In the systematic review and meta-analysis, the investigators identified studies that reported COVID-19-related hospitilzization for patients with IBD receiving biologic therapies or tofacitinib between December 2019 and September 2021. Overall, they included 18 studies in the final analysis from the initiall 811 studies identified. The studies were based in the US (n = 6), Italy (n = 5), the UK (n =3), France, Spain, and Denmark.
Included were all relavent randomized controlled trials, observational studies, and letters to the editor, as well as data from the SECURE-IBD database. The investigators only used data from adult patients with IBD and confirmed SARS-CoV-2 infections.
They also sought studies with reported hospitalization data in patients with IBD infected with SARS-CoV-2, who received biologic therapies, including adalimumab, infliximab, vedolizumab, and ustekinumab or small-molecule janus kinase inihibitors.
The investigators sought primary outcomes of the risk of COVID-19-related hospitilation in patients taking biologic therapy or small-molecule JAK inhibitors.
The relative risk of hospitalization was substantially lower for patients with IBD and COVID-19 who were treated with biologics (RR, 0.47; 95% CI, 0.42-0.52; P <.00001) compared to patients not treated with biologics.

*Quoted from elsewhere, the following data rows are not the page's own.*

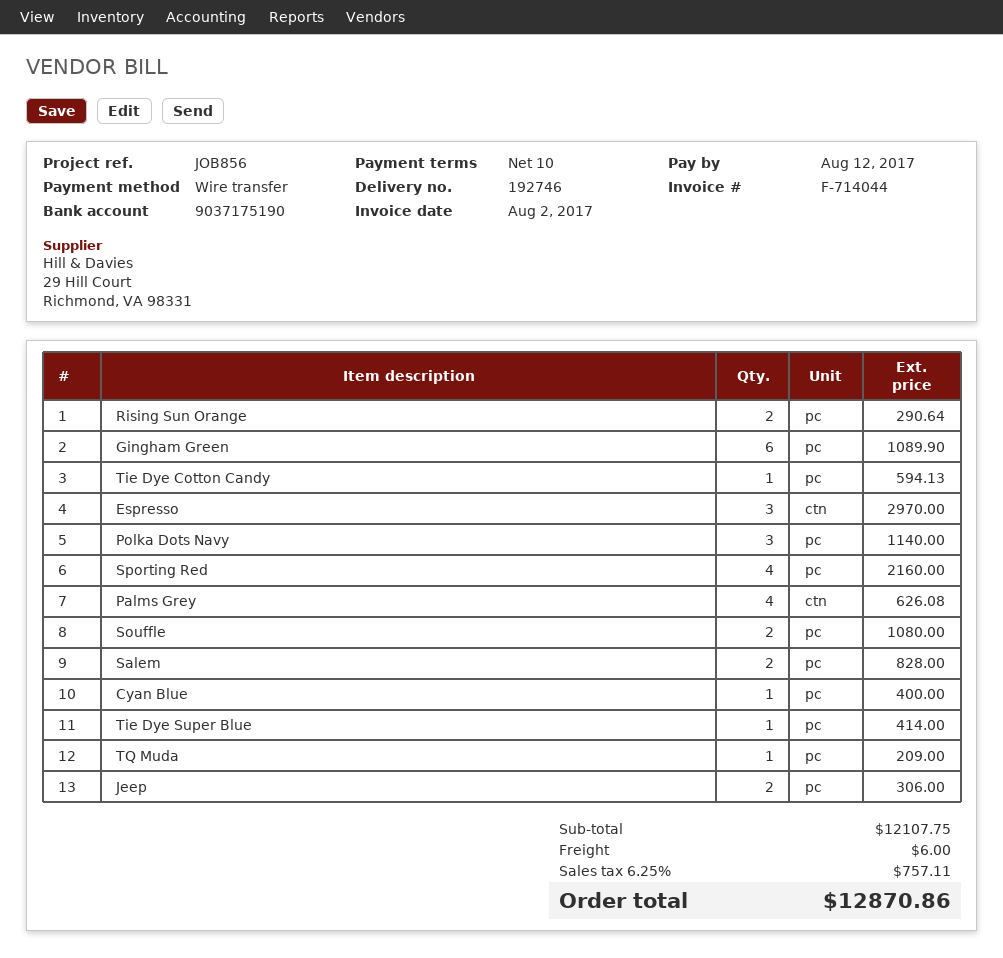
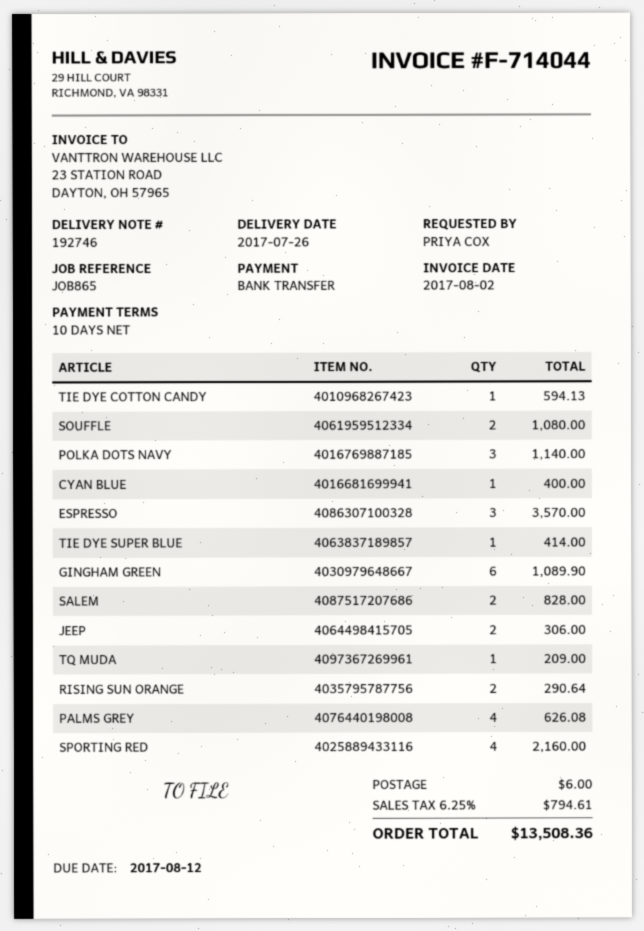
reference: JOB856 -> JOB865
Espresso: 3 for 2970.00 -> 3 for 3570.00
tax: 6.25% = 757.11 -> 6.25% = 794.61
total: 12870.86 -> 13508.36

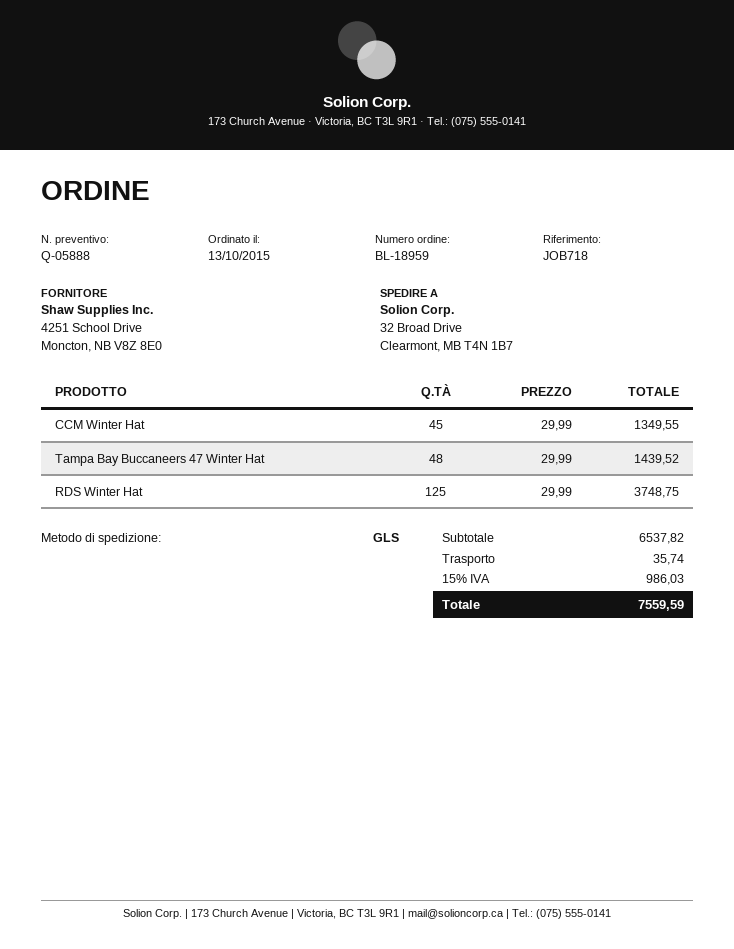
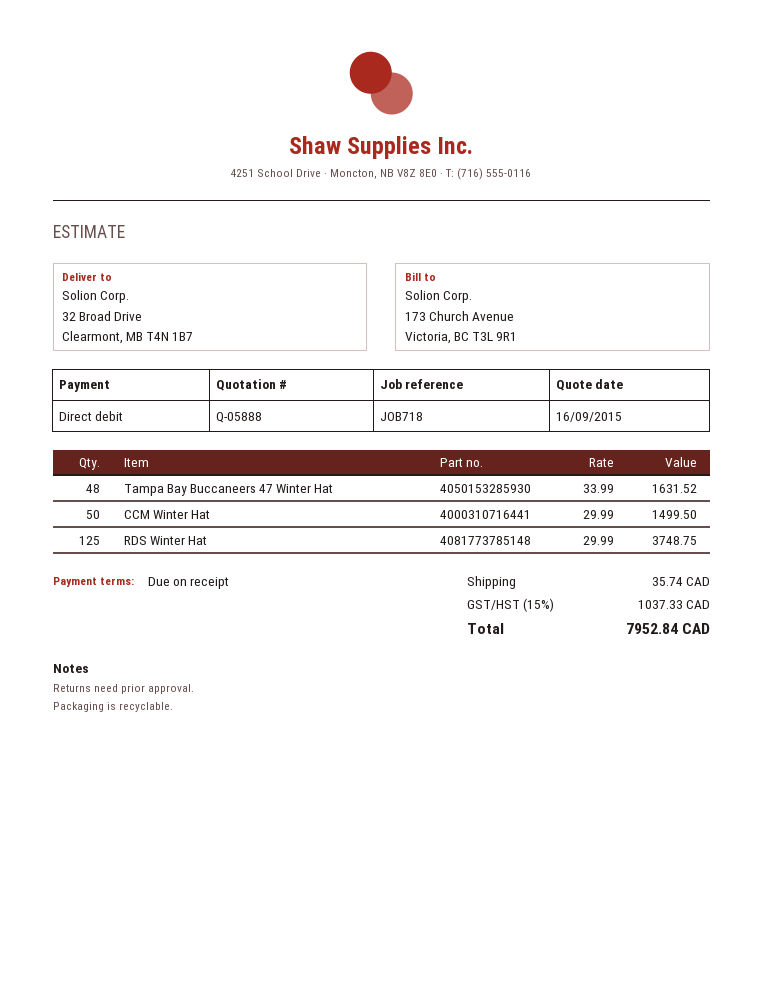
CCM Winter Hat: 45 x 29.99 = 1349.55 -> 50 x 29.99 = 1499.50
Tampa Bay Buccaneers 47 Winter Hat: 48 x 29.99 = 1439.52 -> 48 x 33.99 = 1631.52
tax: 15% = 986.03 -> 15% = 1037.33
total: 7559.59 -> 7952.84

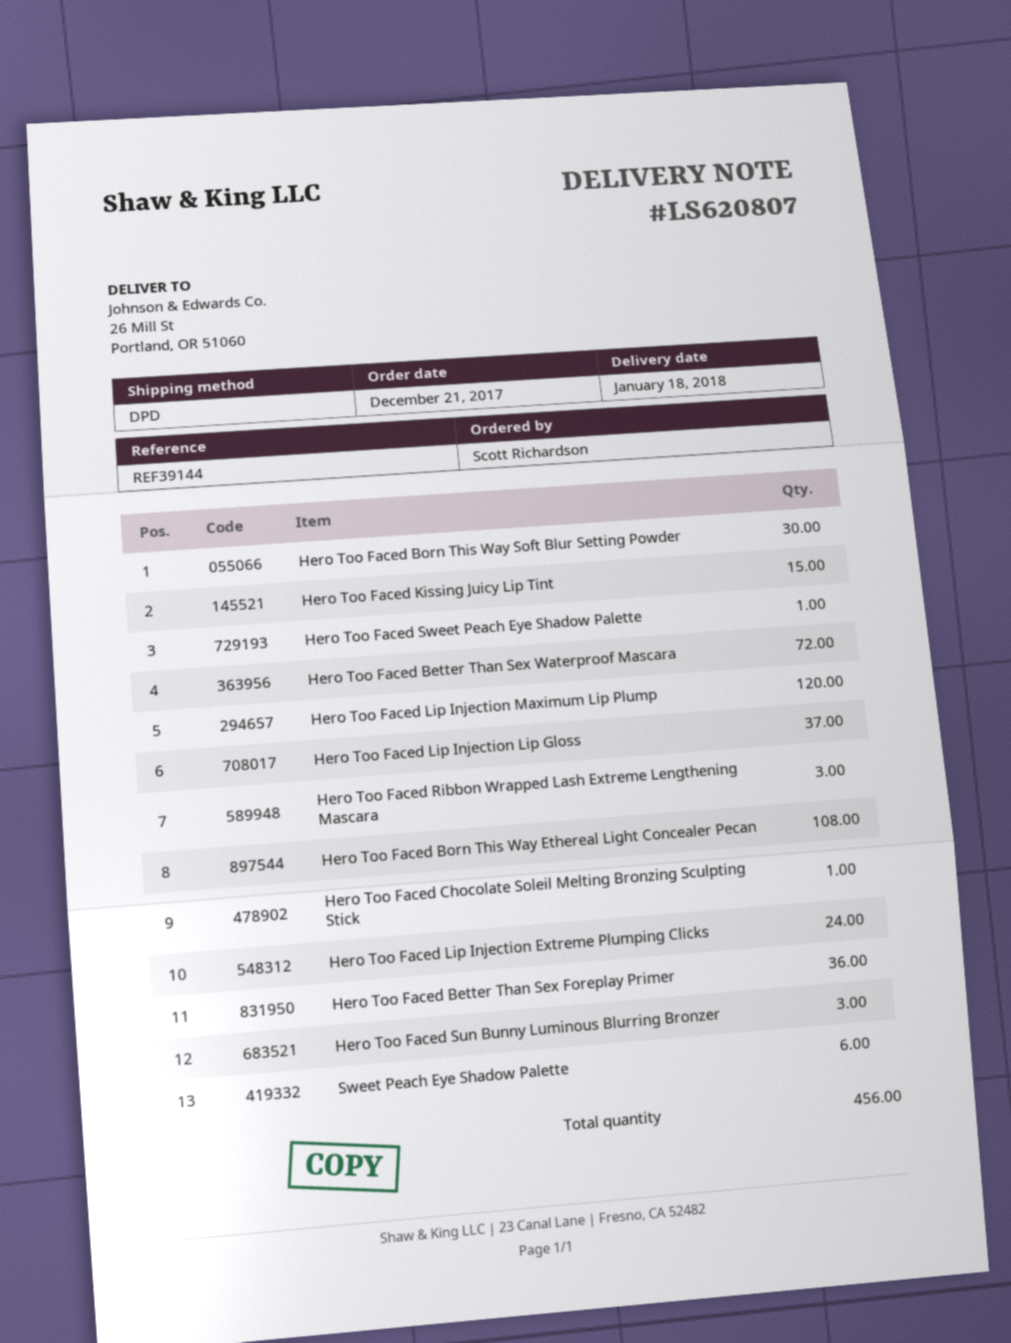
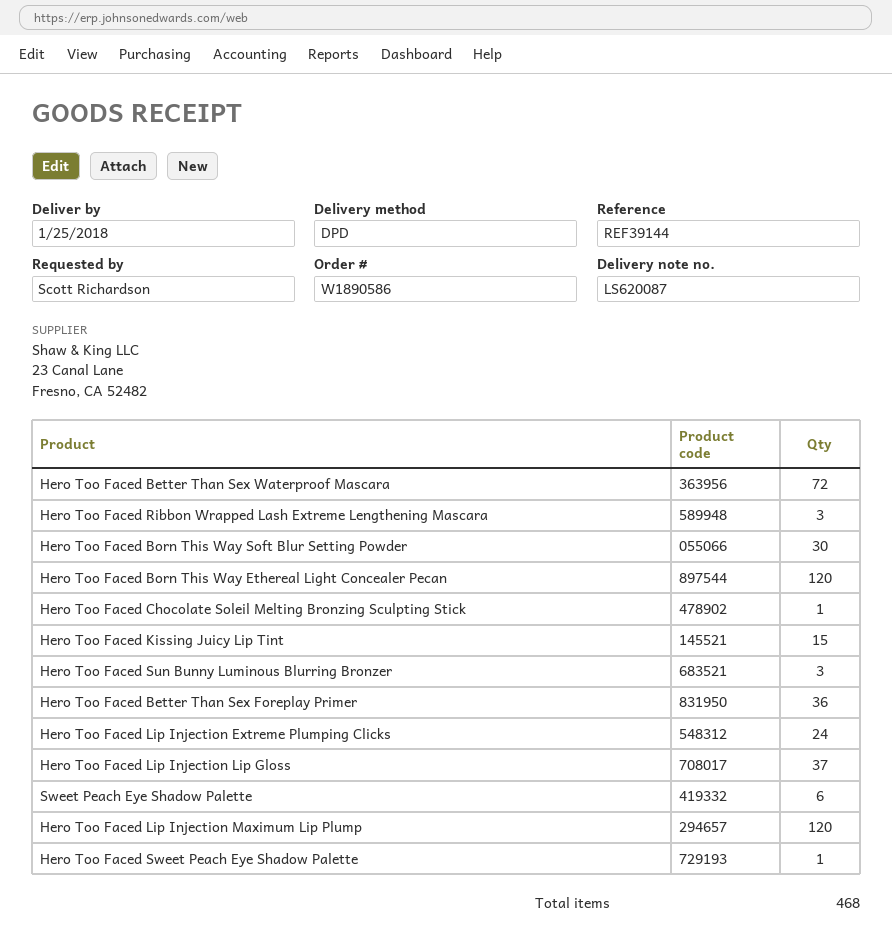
delivery note number: LS620807 -> LS620087
delivery date: 2018-01-18 -> 2018-01-25
Hero Too Faced Born This Way Ethereal Light Concealer Pecan: 108 -> 120
total quantity: 456 -> 468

The relative risk was also lower in patients receiving anti-tumor necrosis factors (TNFs) compared to patients who were not (RR, 0.48; 95% CI, 0.41-0.55; P <0.00001).
Similarily, patients treated with ustekinumab also had a lower relative risk (RR, 0.55; 95% CI, 0.43-0.72; P <0.00001).
The investigators also learned that combination therapy that included anti-TNF and an immunomodulator did not lower the overall risk of COVID-19-related hospitalization (RR, 0.98; 95% CI, 0.82-1.18; P = 0.84).
On the other hand, vedolizumab (RR, 1.13; 95% CI, 0.75-1.73; P = 0.56) and tofacitinib (RR, 0.81; 95% CI, 0.49-1.33; P = 0.40) were not associated with a lower risk of COVID-19-related hospitilzation.
“Regarding COVID-19-related hospitalization in IBD, anti-TNFs and ustekinumab were associated with decreased risk of hospitalization. In addition, vedolizumab and tofacitinib were not associated with COVID-19-related hospitalization,” the authors wrote.
The study, “Impact of biologics and small molecules for inflammatory bowel disease on COVID-19-related hospitalization and mortality: A systematic review and meta-analysis,” was published online in JGH Open.